From left: Mix Master Mike, associate head coach Jack Murphy and Tommy Lloyd after Arizona's win over Purdue in the Elite Eight. Jack Murphy The bond has given Lloyd something he never could have expected. A friendship that has been a fun and fulfilling counterbalance to the high pressures that come with running one of the biggest programs in college basketball. Mix Master Mike's developed a new fan base in the past few years as a result.
"It was pretty organic, the way it happened," Schwartz said. "The beauty of this whole thing is there's never been a relationship like this between a coach and a music artist. It's pretty profound. It's two guys that are basically built the same but in different professions. We're both never satisfied and chasing greatness is permanently etched in our DNA."
Last fall, after Arizona's Red and Blue preseason scrimmage and festivities, Lloyd and Schwartz (who performed at Arizona's home arena that weekend) hung out deep into the night at Lloyd's house and watched "Awesome; I F---in' Shot That!" the 2006 fan-made and Beasties-produced documentary isn't on any streaming service.
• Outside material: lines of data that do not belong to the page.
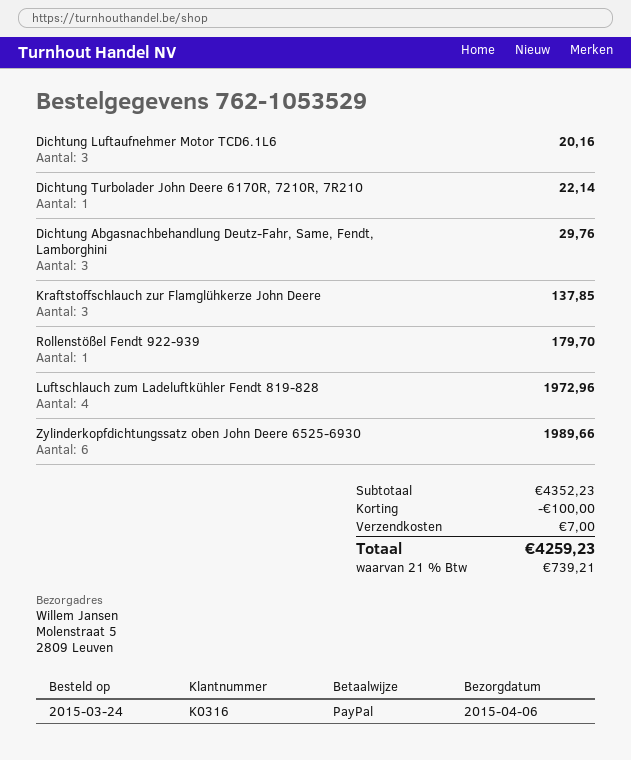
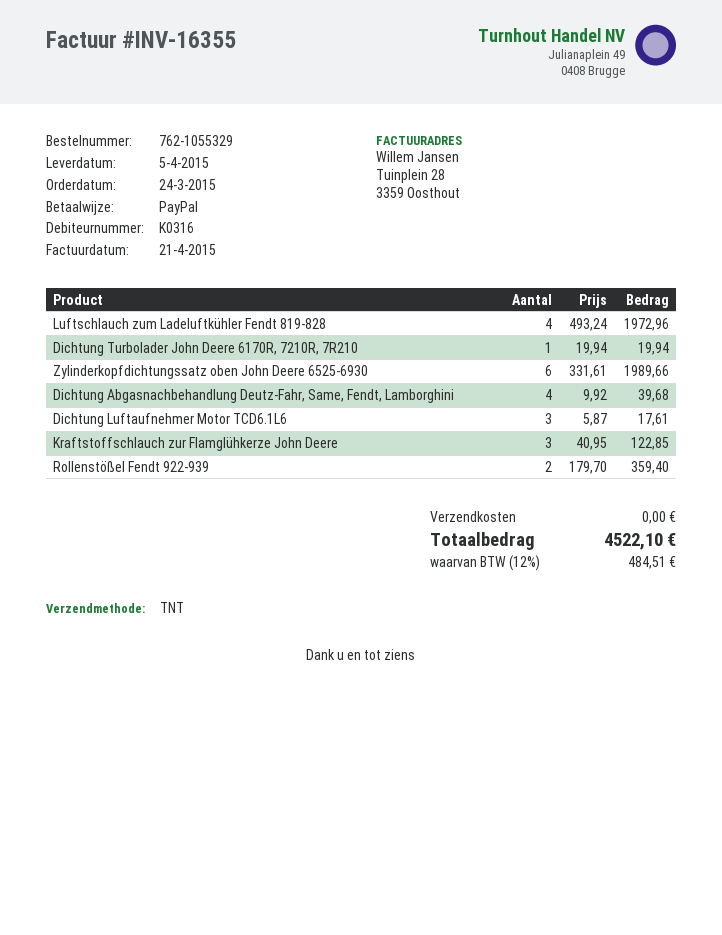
order number: 762-1053529 -> 762-1055329
delivery date: 2015-04-06 -> 2015-04-05
Dichtung Luftaufnehmer Motor TCD6.1L6: 3 for 20.16 -> 3 for 17.61
Dichtung Turbolader John Deere 6170R, 7210R, 7R210: 1 for 22.14 -> 1 for 19.94
Dichtung Abgasnachbehandlung Deutz-Fahr, Same, Fendt, Lamborghini: 3 for 29.76 -> 4 for 39.68
Kraftstoffschlauch zur Flamglühkerze John Deere: 3 for 137.85 -> 3 for 122.85
Rollenstößel Fendt 922-939: 1 for 179.70 -> 2 for 359.40
discount: 100.00 -> none
shipping: 7.00 -> 0.00
tax: 21% = 739.21 -> 12% = 484.51
total: 4259.23 -> 4522.10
Lloyd's owned the DVD for 20 years and pulled it out for an impromptu watch.
"We watched that from start to finish. It was unbelievable to watch it with him," Lloyd said.
As fun and rewarding for a diehard fan as maybe almost any win he's ever been a part of.
MIXMASTERMIKE · MMM BEASTIE BOYS CHANNEL XMSIRIUS MIX feat: Unreleased MCA/MMM Track LEAVE A COMMENT!"The love for music and the love for winning, it's embedded in us, and we just love this shit," Schwartz said. "I cherish that we're together and that we can inspire each other."
Schwartz turns 56 on Saturday and has a show that night in Montana, so he won't be able to be at the game. But should Arizona win, he's hopping on a plane and headed back to Indy for Monday night's title game.
"I feel as though our staff's spiritual leader is Mix Master Mike," Murphy said. (Murphy's Bob Dylan fandom surpasses Lloyd's; he's seen Dylan 51 times, but that's another story for another day.)
Lloyd still hasn't met his two musical heroes — Mike D or Ad-Rock; MCA tragically died in 2012 — but Schwartz said he thinks that's not too far off in the future.
"That is definitely in the cards, that's not really far-fetched. I can really make that happen," Schwartz said. "The guys are big sports heads, especially big New York Knicks fans. … And I know, and I know Coach would be really thrilled, and I'd love to make that happen."
Lloyd's never even asked for that, but should the opportunity present itself eventually — and he'd try his best to be cooler than a cucumber in a bowl of hot sauce — that event would vault up his personal list of biggest lifetime moments. Probably pretty damn close to bringing Arizona to the brink of a championship.
"I've been able to do this with Mix, but if I ever got to meet Mike D or Ad-Rock, I would thank them for bringing so much joy to my life and just being there all the time when they didn't know it," Lloyd said. "What I think is crazy cool, to think that those guys doing what they love has this compound effect and a ripple effect on others. I really enjoyed watching them evolve, yeah, because I was probably evolving at the same time."
Be true to yourself, and you never will fall. Lloyd took a Beastie Boys lyric and made it a personal mantra. Now that hook has Arizona two wins away from a national championship.